■ Task requirements: Retype all data exactly as given. Pictures should not be retyped.

-- -- --

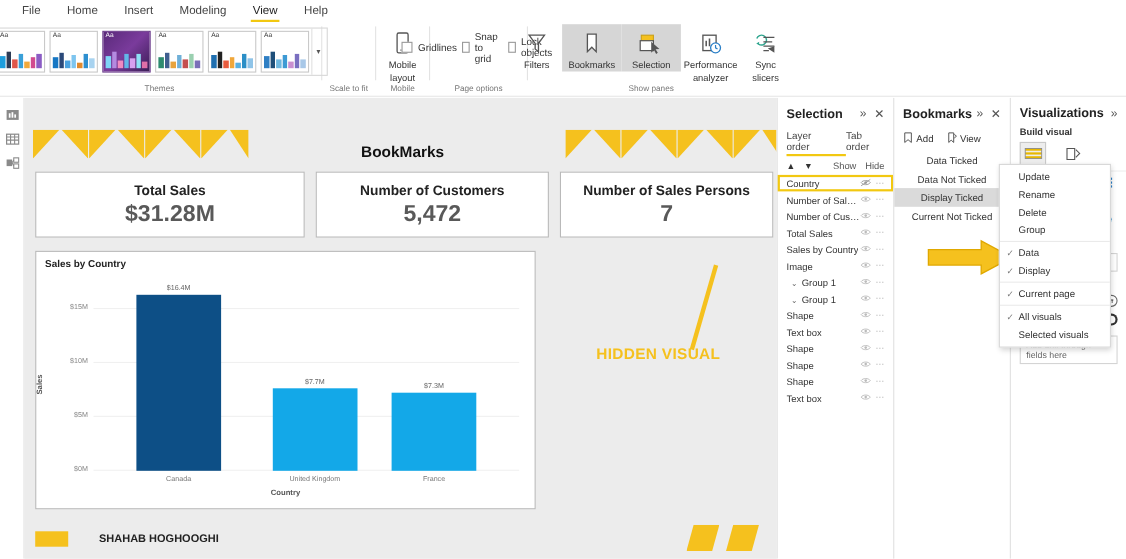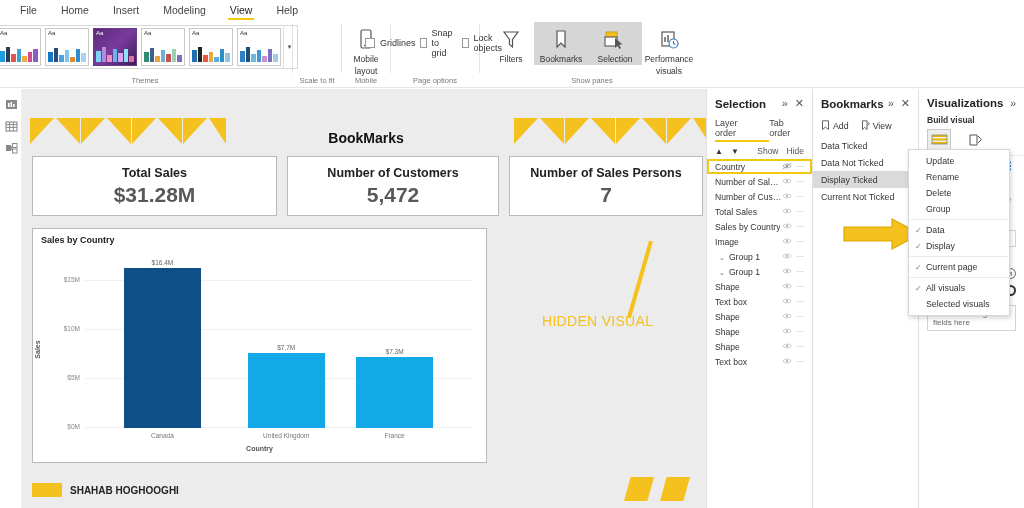"Sync" div.rb-btn { html: none -> <div> <span> <svg> <path></path> <path></path> <path></path> <path></path> </svg> </span> <span>Sync</span> <span>slicers</span> </div> }
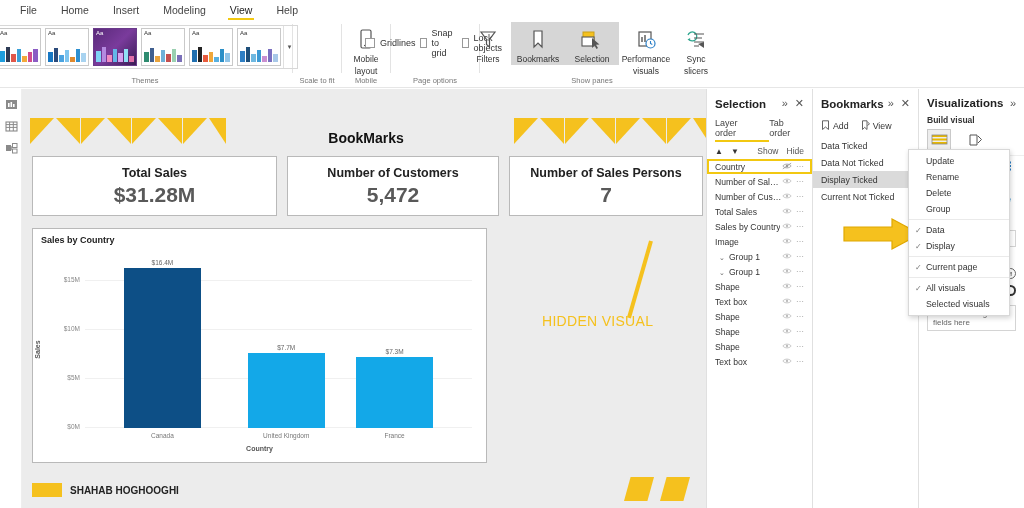"visuals" span.lbl { text: visuals -> analyzer }
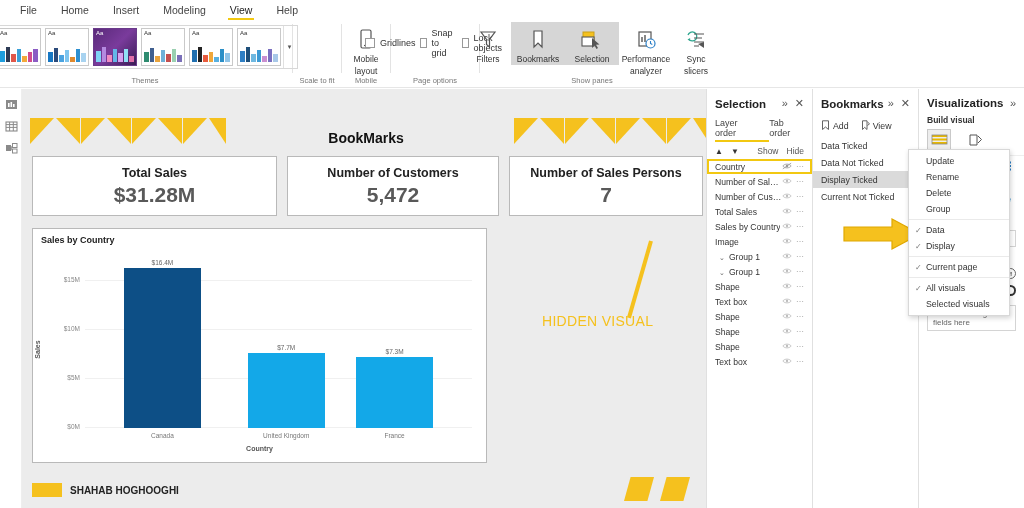"Data Ticked" .bm-row { text-align: none -> center }
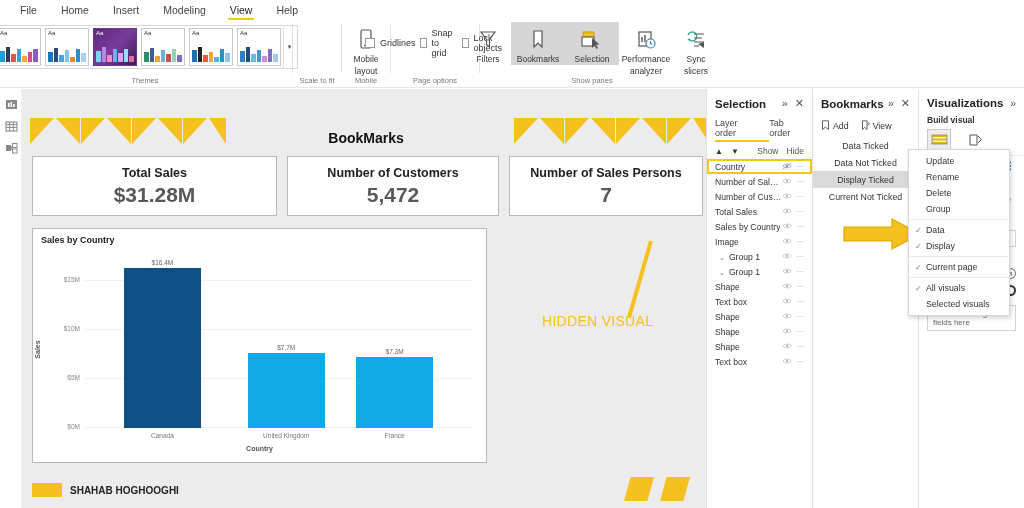"HIDDEN VISUAL" .annot { font-weight: normal -> bold }
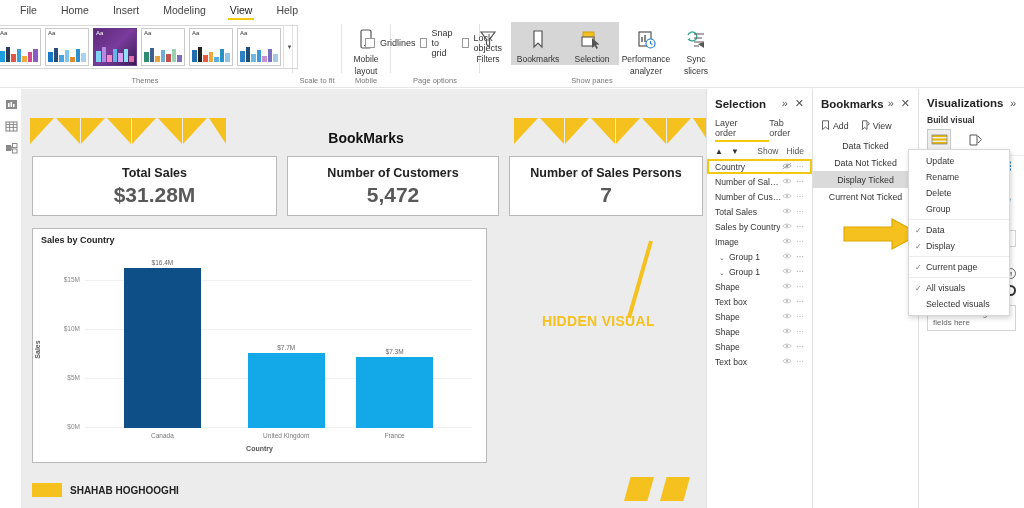"SHAHAB HOGHOOGHI" .footer-name { margin-left: none -> 20px }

-- -- --

■ Answer for the task:
"Sync" div.rb-btn { html: none -> <div> <span> <svg> <path></path> <path></path> <path></path> <path></path> </svg> </span> <span>Sync</span> <span>slicers</span> </div> }
"visuals" span.lbl { text: visuals -> analyzer }
"Data Ticked" .bm-row { text-align: none -> center }
"HIDDEN VISUAL" .annot { font-weight: normal -> bold }
"SHAHAB HOGHOOGHI" .footer-name { margin-left: none -> 20px }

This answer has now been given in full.